You can no longer post new replies to this discussion. If you have a similar question you can start a new discussion in this forum.

False Node Down After Agent Becomes Available

Hello,

I'm having an issue with a node on my system. On most mornings, the agent will become unavailable and then available again within 1 minute, and then the node status will do the same thing a minute later. What could be causing this and how can I fix it?

Many thanks.

  • Assuming that it's just the one agent having this issue, and that you have other agents that are not having this issue, then it sounds as if the problem is on the agent side.  Note if that assumption is wrong, then let me know.

    1) Sounds like it also might be at nearly the same time of each day when it happens.  Not every day but on the days it does happen it's within a narrow range, such as the same hour or so.  If that's true then the most likely is that something else on the server is interfering.  While this is a likely situation, it's also hard to debug... so you might want to come back to it.

    2) The agent is just borked.  Yep, it just happens sometimes.  Uninstall and reinstall the agent.

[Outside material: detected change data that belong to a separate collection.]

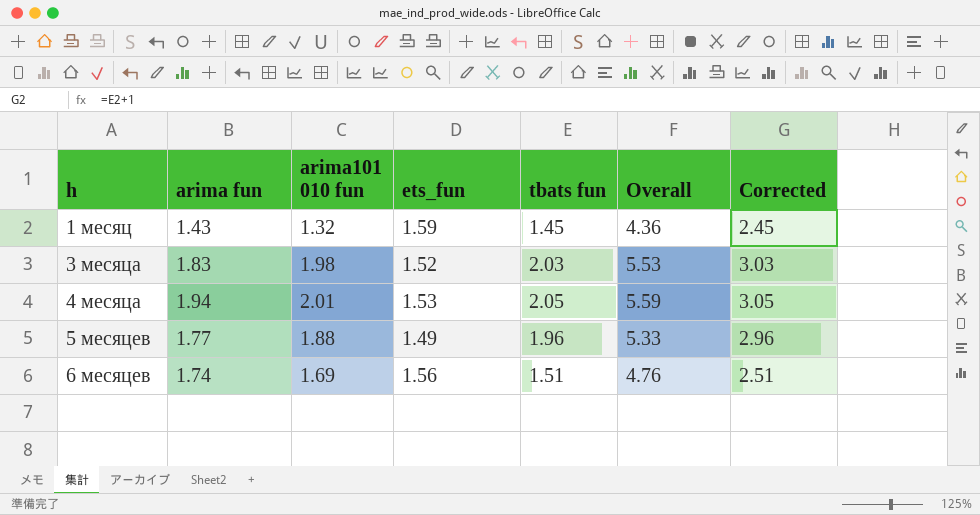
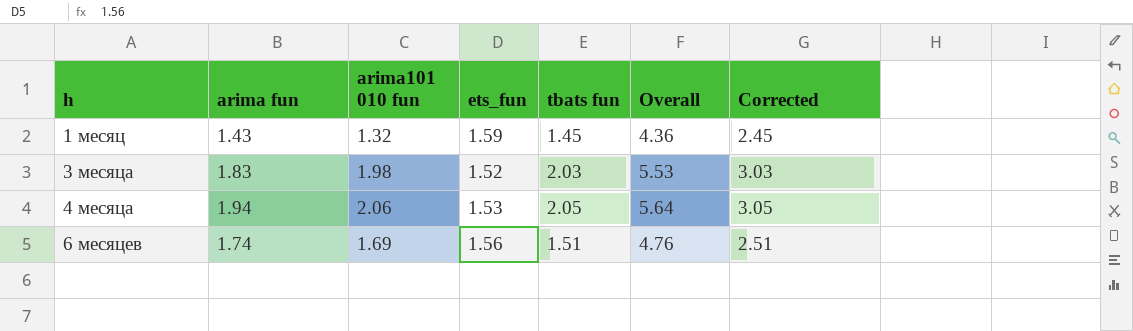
row 5 месяцев: 1.77 | 1.88 | 1.49 | 1.96 | 5.33 | 2.96 -> none
4 месяца | arima101 010 fun: 2.01 -> 2.06
4 месяца | Overall: 5.59 -> 5.64

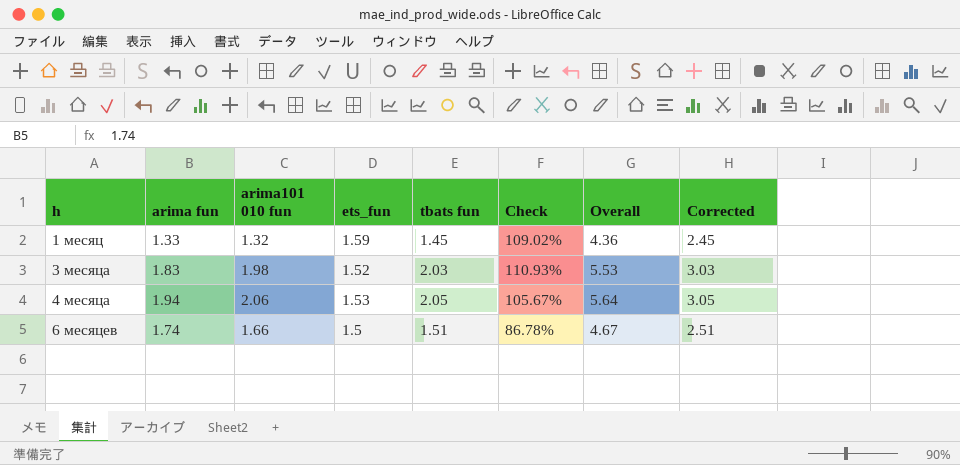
column Check | formula: none -> [tbats fun] / [arima fun]
1 месяц | arima fun: 1.43 -> 1.33
6 месяцев | arima101 010 fun: 1.69 -> 1.66
6 месяцев | ets_fun: 1.56 -> 1.5
6 месяцев | Overall: 4.76 -> 4.67

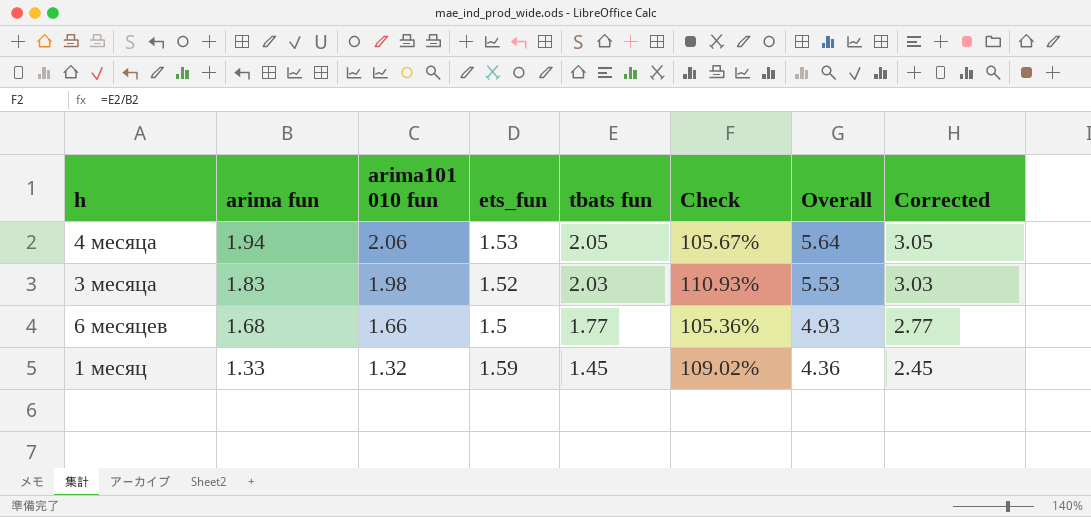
row order: h ascending -> arima fun descending
6 месяцев | arima fun: 1.74 -> 1.68
6 месяцев | tbats fun: 1.51 -> 1.77
6 месяцев | Check: 86.78% -> 105.36%
6 месяцев | Overall: 4.67 -> 4.93
6 месяцев | Corrected: 2.51 -> 2.77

    3) Something is interrupting communications between the orion server and the agent.  Assuming that you see actual down status in the availability graphs, then one thing to try is to switch back to ICMP as your status checker.  On the node, "List Resources".  Under "Status & Response Time", change that to "ICMP (Ping) - Fastest".   Even if that fixes it, then also consider that #1 might  still be true, and you still need to look into what else is happening at the same time as the brief outage.